Genetics in its application to plant breeding

Abstract: SUMMARY 1 The importance of Mendelism in relation to practical breeding problems is illustrated by reference to early work on the inheritance of economic characters. 2 Examples are given of improved varieties that have been produced by individual plant selection. The possibilities of success are shown to be dictated by the completeness of the material and one of the essentials for successful breeding is shown to be the collection of adequate and representative stocks of initial breeding material. This is illustrated largely by reference to Russian work, which has also elucidated the laws governing the distribution of plant varieties, characters and genes. 3 The possibilities of putting interspecific or distant crosses to practical use are analysed and cases where this has been done are cited. Chromosome duplication is shown to be a frequent phenomenon in such cases and to be a factor greatly increasing the economic value of such distant crosses.

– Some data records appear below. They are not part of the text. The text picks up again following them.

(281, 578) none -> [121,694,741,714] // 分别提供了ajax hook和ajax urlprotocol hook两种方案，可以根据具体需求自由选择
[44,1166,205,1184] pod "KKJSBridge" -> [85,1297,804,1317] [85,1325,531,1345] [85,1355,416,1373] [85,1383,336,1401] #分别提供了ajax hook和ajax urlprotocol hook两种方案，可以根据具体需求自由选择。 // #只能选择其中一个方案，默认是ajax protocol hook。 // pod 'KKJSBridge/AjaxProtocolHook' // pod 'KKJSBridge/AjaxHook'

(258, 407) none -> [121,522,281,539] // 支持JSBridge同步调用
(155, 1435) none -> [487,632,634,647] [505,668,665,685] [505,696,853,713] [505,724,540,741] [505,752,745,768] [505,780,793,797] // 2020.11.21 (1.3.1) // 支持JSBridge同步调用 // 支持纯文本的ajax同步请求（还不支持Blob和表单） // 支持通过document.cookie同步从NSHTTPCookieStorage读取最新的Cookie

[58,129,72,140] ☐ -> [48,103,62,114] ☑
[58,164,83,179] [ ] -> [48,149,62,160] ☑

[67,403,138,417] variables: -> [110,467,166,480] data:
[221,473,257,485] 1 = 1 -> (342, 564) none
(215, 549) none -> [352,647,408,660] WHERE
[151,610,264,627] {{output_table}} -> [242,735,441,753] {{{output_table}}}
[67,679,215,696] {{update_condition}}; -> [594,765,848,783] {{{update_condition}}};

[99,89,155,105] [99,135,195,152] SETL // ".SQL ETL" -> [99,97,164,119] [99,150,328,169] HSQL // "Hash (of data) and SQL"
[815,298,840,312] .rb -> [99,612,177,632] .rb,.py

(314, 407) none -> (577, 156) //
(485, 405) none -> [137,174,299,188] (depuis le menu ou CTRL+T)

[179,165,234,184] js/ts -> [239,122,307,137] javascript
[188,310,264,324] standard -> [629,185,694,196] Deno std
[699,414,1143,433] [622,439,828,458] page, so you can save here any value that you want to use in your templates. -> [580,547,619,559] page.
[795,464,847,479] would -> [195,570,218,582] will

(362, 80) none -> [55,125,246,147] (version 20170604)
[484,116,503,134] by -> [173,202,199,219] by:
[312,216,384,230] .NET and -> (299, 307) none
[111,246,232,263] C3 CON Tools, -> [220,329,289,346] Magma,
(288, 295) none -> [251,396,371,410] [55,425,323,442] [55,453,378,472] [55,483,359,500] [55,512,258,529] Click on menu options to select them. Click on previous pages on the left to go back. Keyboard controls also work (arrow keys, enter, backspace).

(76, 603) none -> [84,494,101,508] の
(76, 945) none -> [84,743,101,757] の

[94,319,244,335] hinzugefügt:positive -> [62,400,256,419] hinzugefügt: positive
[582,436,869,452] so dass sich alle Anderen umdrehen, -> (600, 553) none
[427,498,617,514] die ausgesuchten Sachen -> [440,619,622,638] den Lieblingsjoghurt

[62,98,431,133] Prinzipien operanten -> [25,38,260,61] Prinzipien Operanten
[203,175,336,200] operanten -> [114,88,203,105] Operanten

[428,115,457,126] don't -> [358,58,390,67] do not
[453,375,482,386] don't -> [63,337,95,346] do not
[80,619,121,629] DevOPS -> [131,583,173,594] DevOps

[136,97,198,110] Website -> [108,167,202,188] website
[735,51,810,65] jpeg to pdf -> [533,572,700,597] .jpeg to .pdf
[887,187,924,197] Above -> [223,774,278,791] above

Numerous cases are quoted and the phenomenon is shown to have played an important role in the origin of new species and forms in nature. Its experimental control is thus of great practical value. 4 The origin of new forms of pathogenic fungi by hybridization and mutation is illustrated and shown to be a serious obstacle in breeding for disease resistance. 5 Examples are given where the obstacle has been overcome by breeding methods and other cases are mentioned where the problem of disease resistance remains unsolved. 6 The role of mutations in the origin of new forms of agricultural plants is discussed and the possibilities of effecting this process artificially are analysed. 7 The phenomenon of vernalization is described, with special reference to breeding. The significance of this and other recent physiological studies in producing forms possessed of earlier maturity is discussed. 8 The nature of plant yield is discussed and reference is made to attempts to analyse and regulate this by genetical methods.